Le temps d’un café
... en marge du texte
Une nouvelle année qui débute est comme une porte qui s’ouvre... et pourquoi pas sur un bistrot à Tokyo? Entre Noël et Nouvel An, j’ai lu le roman «Tant que le café est encore chaud»1 de Toshikazu Kawaguchi et je suis tombé sur un petit troquet qui permet de voyager dans le passé en y dégustant un délicieux café. Bien sûr que ce voyage comporte des règles: il ne changera pas le présent et dure tant que le café est encore chaud.
Au «Funiculi Funicula» l’ambiance est particulière: une table précise permet de retourner quelques heures, quelques jours voire même quelques années en arrière, à condition de respecter scrupuleusement les règles. Dans le roman, quatre femmes vont vivre cette singulière expérience et comprendre que le présent importe davantage que le passé et ses regrets. Comme pour le café, il faut savourer chaque gorgée de la vie au moment de la boire. Carpe diem!
Ces femmes ont des motivations différentes, mais la leçon qu’elles apprennent est toujours la même. Qu’il s’agisse de réconciliation, de pardon ou d’un nouvel espoir, la vie est vécue en avant et comprise en arrière: «L’homme n’est pas capable d’appréhender objectivement ce qu’il voit et ce qu’il entend. Les informations qu’il reçoit sont déformées par son expérience, sa pensée, les circonstances, ses fantasmes, ses goûts, ses connaissances ou encore sa conscience.»
Kawaguchi, âgé de 49 ans, est surtout connu au Japon pour ses pièces de théâtre. «Tant que le café est encore chaud» est son premier roman et, naturellement, il y fait appel à ses compétences dramatiques. Son bistrot magique sert de scène par laquelle les personnages doivent passer dans une autre dimension, alors que le monde extérieur n’entre en scène que lorsque l’auteur développe l’histoire de ses personnages. Kawaguchi n’est pas le premier à décrire ce voyage dans le temps. Il s’appuie sur les épaules de nombreux scribouillards qui ont déjà exploité le scénario de H.G. Wells «The Time Machine» dans des pièces de théâtre, des émissions de radio, des bandes dessinées et des films populaires... et puis n’oublions pas la trilogie cinématographique à succès qu’est «Back to the Future» avec Michael J. Fox.

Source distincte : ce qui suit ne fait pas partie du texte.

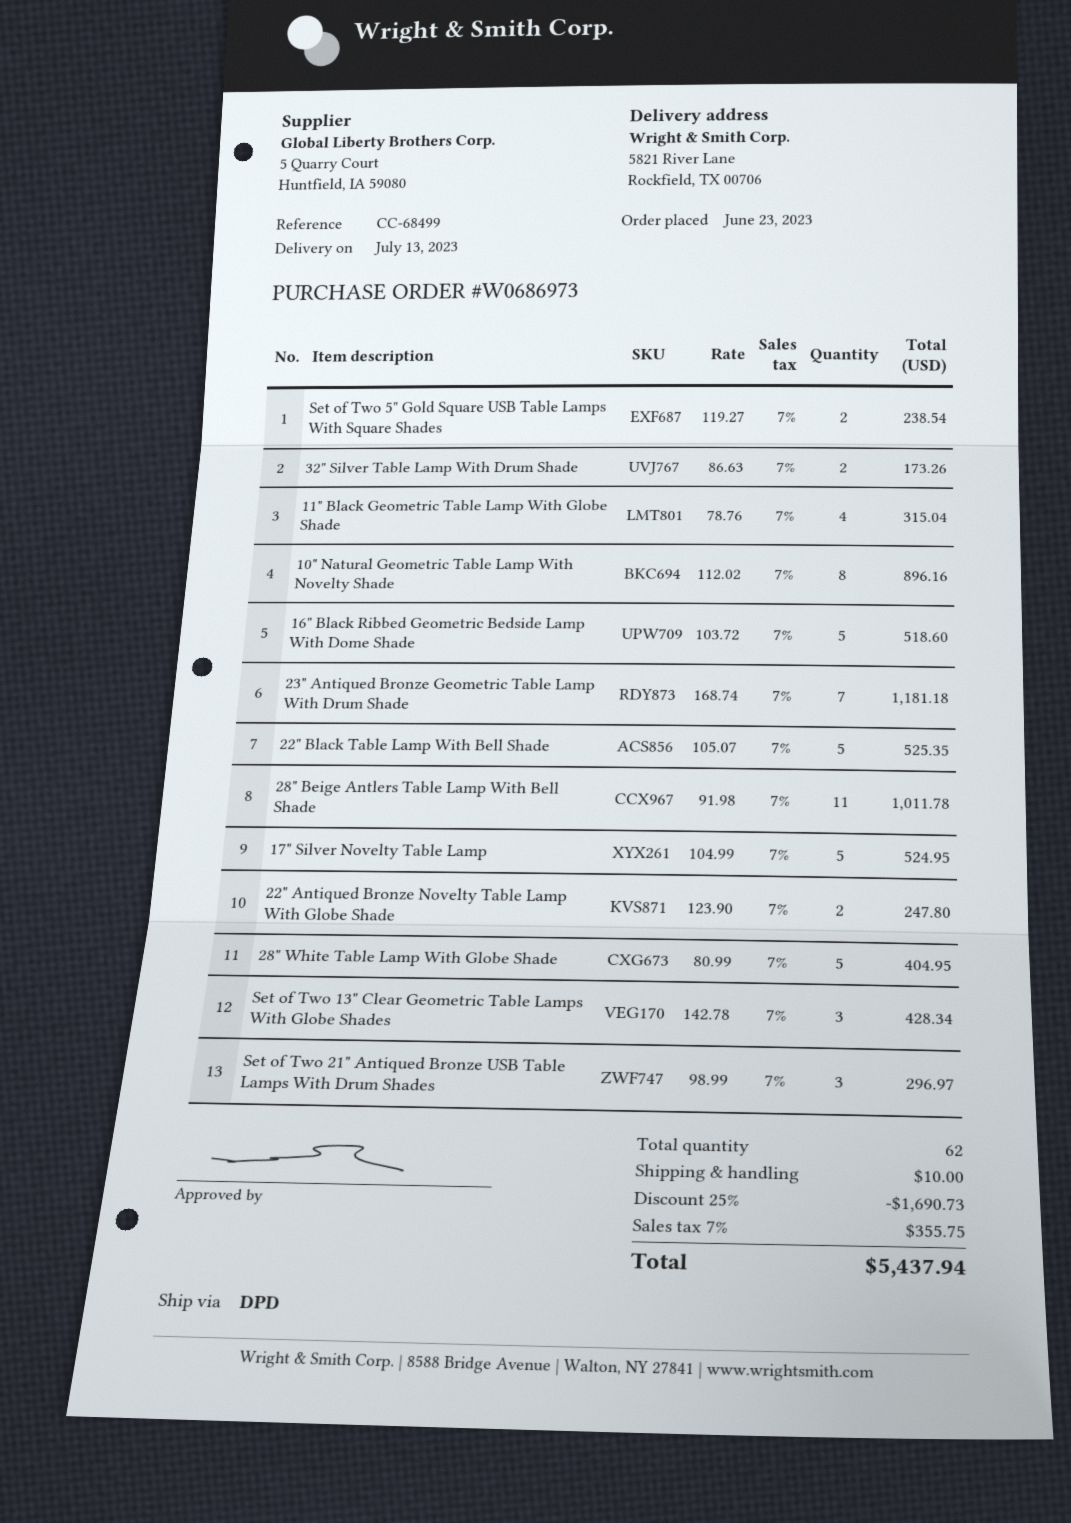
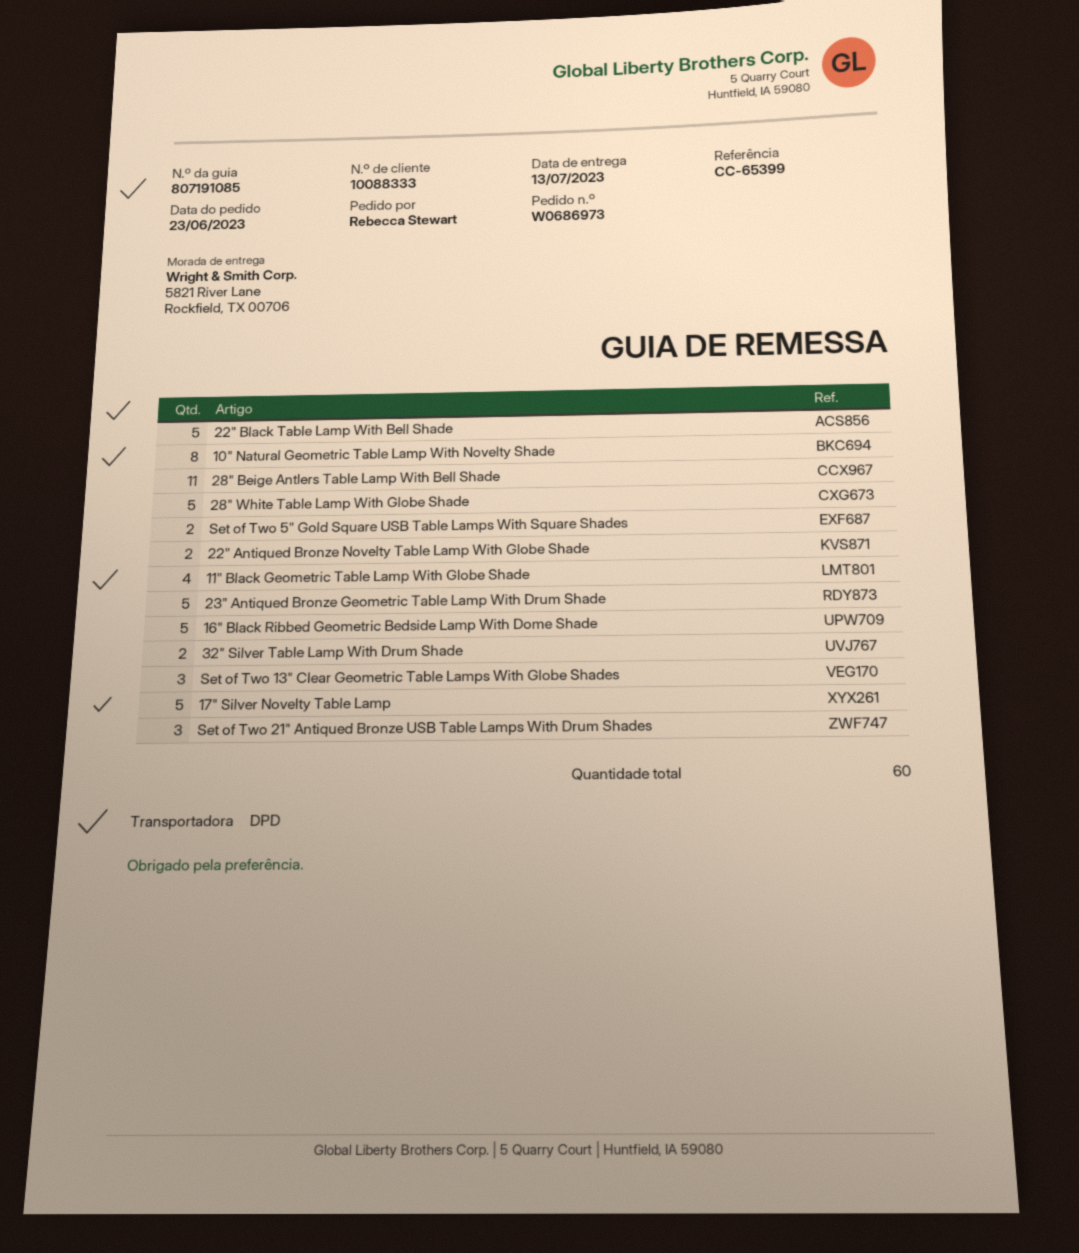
reference: CC-68499 -> CC-65399
23" Antiqued Bronze Geometric Table Lamp With Drum Shade: 7 -> 5
total quantity: 62 -> 60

En fin dramaturge, Kawaguchi construit le suspense d’une scène à l’autre en choisissant soigneusement ses indices narratifs. Il ponctue son histoire de signaux sonores: les entrées et sorties de ses personnages sont marquées par une cloche qui sonne lorsque la porte du café magique est ouverte: «ding-dong». Et il s’inspire aussi d’une riche tradition théâtrale japonaise, le kabuki, en incluant des esprits surnaturels, des fantômes macabres qui sont coincés entre le monde physique et le monde des esprits et qui, comiquement, se lèvent de table de temps en temps pour aller aux toilettes.
«Tant que le café est encore chaud» est un joli roman empreint de douceur et de poésie et qui porte avec lui le plaisir fugace d’une tasse de café bien chaud et puis fait penser à cette belle citation de l’actrice anglaise Marie Lloyd (1870-1922) qui disait: «Hier, c’est l’histoire, demain, c’est le mystère, et aujourd’hui c’est un cadeau. C’est pourquoi on le nomme le présent.» mt
«Tant que le café est encore chaud» de Toshikazu Kawaguchi, Editions Albin Michel, 240 pages, 18 euros.